Caroline ri quando Maxim olha para Alessia alarmado.


— Boa sorte com isso — solta Caroline quando ele se junta a ela na

mesa com uma prensa francesa cheia de café forte. — O cheiro está

ótimo.

Alessia coloca a comida na frente de Caroline e Maxim e espera sua

fatia de torrada ficar pronta.

— Hum… Isso está com uma cara ótima, Alessia. Obrigada. E eu

tenho boas notícias para vocês dois.

— Ah, é? O quê? — pergunta Maxim.

— Conversei com meu pai sobre Alessia e o visto dela.

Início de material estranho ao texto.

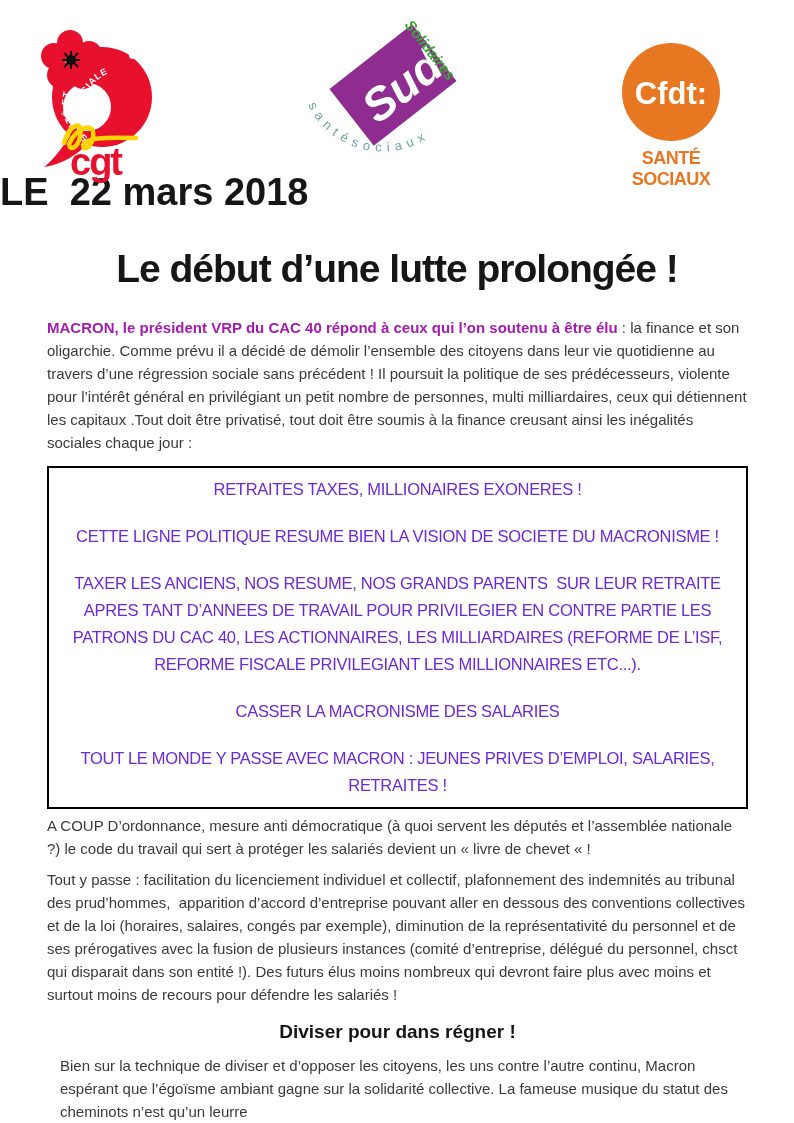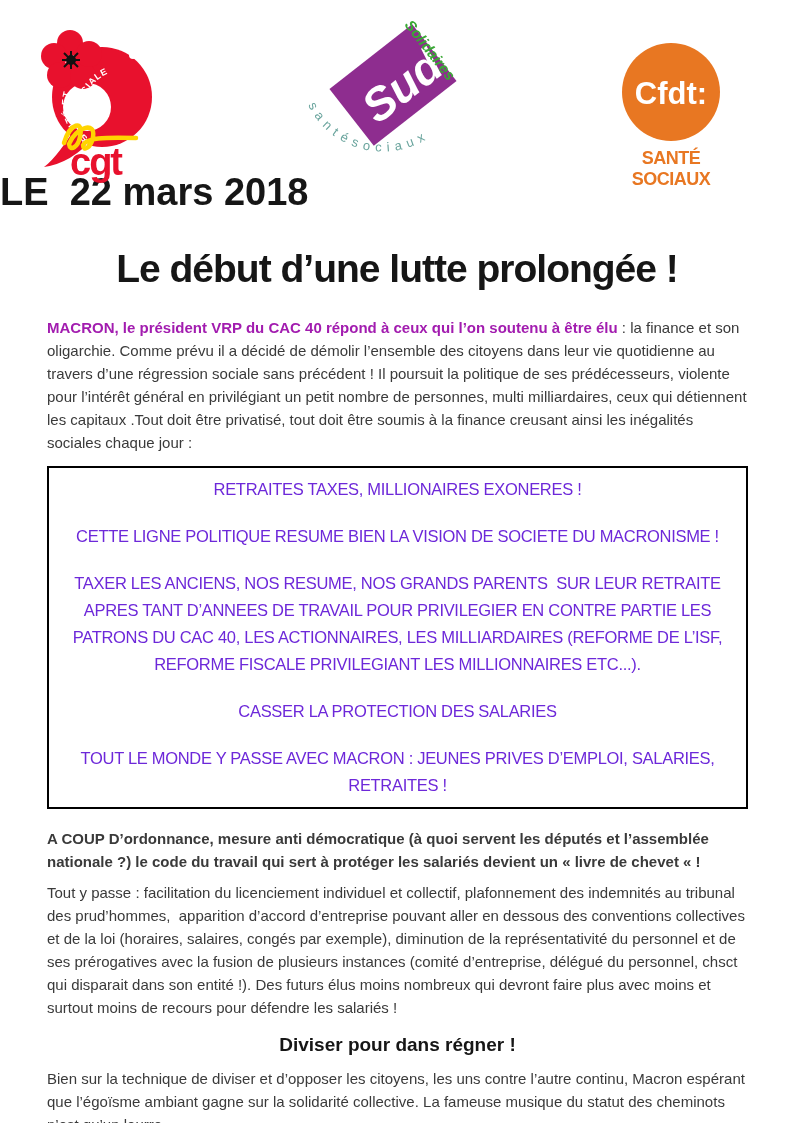--- a/index.html
+++ b/index.html
@@ -42,29 +42,29 @@
     padding:8px 8px;
     text-align:center;
   }
   .big-box p{
     font-size:16.5px;line-height:27px;
     letter-spacing:-0.3px;
     color:#6d28d9;
     white-space:pre-wrap;
   }
   .big-box p + p{margin-top:20px;}
-  p.after-box-1{margin-top:18px;white-space:pre-wrap;font-weight:bold;}
+  p.after-box-1{margin-top:5px;white-space:pre-wrap;}
   p.after-box-2{margin-top:8px;white-space:pre-wrap;}
   .subheading{
     margin-top:13px;
     text-align:center;
     font-size:19px;line-height:26px;
     font-weight:bold;color:#161616;
   }
-  p.closing{margin-top:9px;}
+  p.closing{margin-top:9px;margin-left:13px;}
   svg text{font-family:"Liberation Sans", sans-serif;}
 </style>
 </head>
 <body>
 
 <div class="page">
 
   <div class="logo logo-cgt">
     <svg width="130" height="160" viewBox="0 0 130 160">
       <defs>
@@ -129,21 +129,21 @@
   <div class="main-title">Le début d’une lutte prolongée !</div>
 
   <div class="content">
 
     <p class="intro"><span class="lead">MACRON, le président VRP du CAC 40 répond à ceux qui l’on soutenu à être élu</span><span> : la finance et son oligarchie. Comme prévu il a décidé de démolir l’ensemble des citoyens dans leur vie quotidienne au travers d’une régression sociale sans précédent ! Il poursuit la politique de ses prédécesseurs, violente pour l’intérêt général en privilégiant un petit nombre de personnes, multi milliardaires, ceux qui détiennent les capitaux .Tout doit être privatisé, tout doit être soumis à la finance creusant ainsi les inégalités sociales chaque jour :</span></p>
 
     <div class="big-box">
       <p>RETRAITES TAXES, MILLIONAIRES EXONERES !</p>
       <p>CETTE LIGNE POLITIQUE RESUME BIEN LA VISION DE SOCIETE DU MACRONISME !</p>
       <p>TAXER LES ANCIENS, NOS RESUME, NOS GRANDS PARENTS  SUR LEUR RETRAITE APRES TANT D’ANNEES DE TRAVAIL POUR PRIVILEGIER EN CONTRE PARTIE LES PATRONS DU CAC 40, LES ACTIONNAIRES, LES MILLIARDAIRES (REFORME DE L’ISF, REFORME FISCALE PRIVILEGIANT LES MILLIONNAIRES ETC...).</p>
-      <p>CASSER LA PROTECTION DES SALARIES</p>
+      <p>CASSER LA MACRONISME DES SALARIES</p>
       <p>TOUT LE MONDE Y PASSE AVEC MACRON : JEUNES PRIVES D’EMPLOI, SALARIES, RETRAITES !</p>
     </div>
 
     <p class="after-box-1">A COUP D’ordonnance, mesure anti démocratique (à quoi servent les députés et l’assemblée nationale ?) le code du travail qui sert à protéger les salariés devient un « livre de chevet « !</p>
     <p class="after-box-2">Tout y passe : facilitation du licenciement individuel et collectif, plafonnement des indemnités au tribunal des prud’hommes,  apparition d’accord d’entreprise pouvant aller en dessous des conventions collectives et de la loi (horaires, salaires, congés par exemple), diminution de la représentativité du personnel et de ses prérogatives avec la fusion de plusieurs instances (comité d’entreprise, délégué du personnel, chsct qui disparait dans son entité !). Des futurs élus moins nombreux qui devront faire plus avec moins et surtout moins de recours pour défendre les salariés !</p>
 
     <div class="subheading">Diviser pour dans régner !</div>
 
     <p class="closing">Bien sur la technique de diviser et d’opposer les citoyens, les uns contre l’autre continu, Macron espérant que l’égoïsme ambiant gagne sur la solidarité collective. La fameuse musique du statut des cheminots n’est qu’un leurre</p>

Alessia sente um frio na barriga e Maxim levanta a cabeça para a

cunhada de forma brusca.

— Agora que Alessia foi aceita no RCM, ela pode conseguir um visto

de estudante… e podemos partir daí — informa ele.

— Mas o papai vai agilizar a licença de permanência por tempo

indefinido. Ele só precisa dos formulários.

— O quê? — sussurra Alessia.

— Ele é diretor no Ministério do Interior. Esse é o presente dele.

Jantei com ele e a vacadrasta na quinta-feira. Desculpe, minha madrasta.

E contei a ele que você estava lidando com todos esses obstáculos

ridículos. Pelo amor de Deus, você é casada com um nobre. Ele

concordou comigo. Isso não acontece com frequência. Enfim, ele me

ligou hoje de manhã e explicou tudo.

— Caro, isso é… — Fico sem palavras.

Por um lado, seria maravilhoso parar de me preocupar com o status

legal de Alessia no Reino Unido. Por outro, isso parece… trapaça.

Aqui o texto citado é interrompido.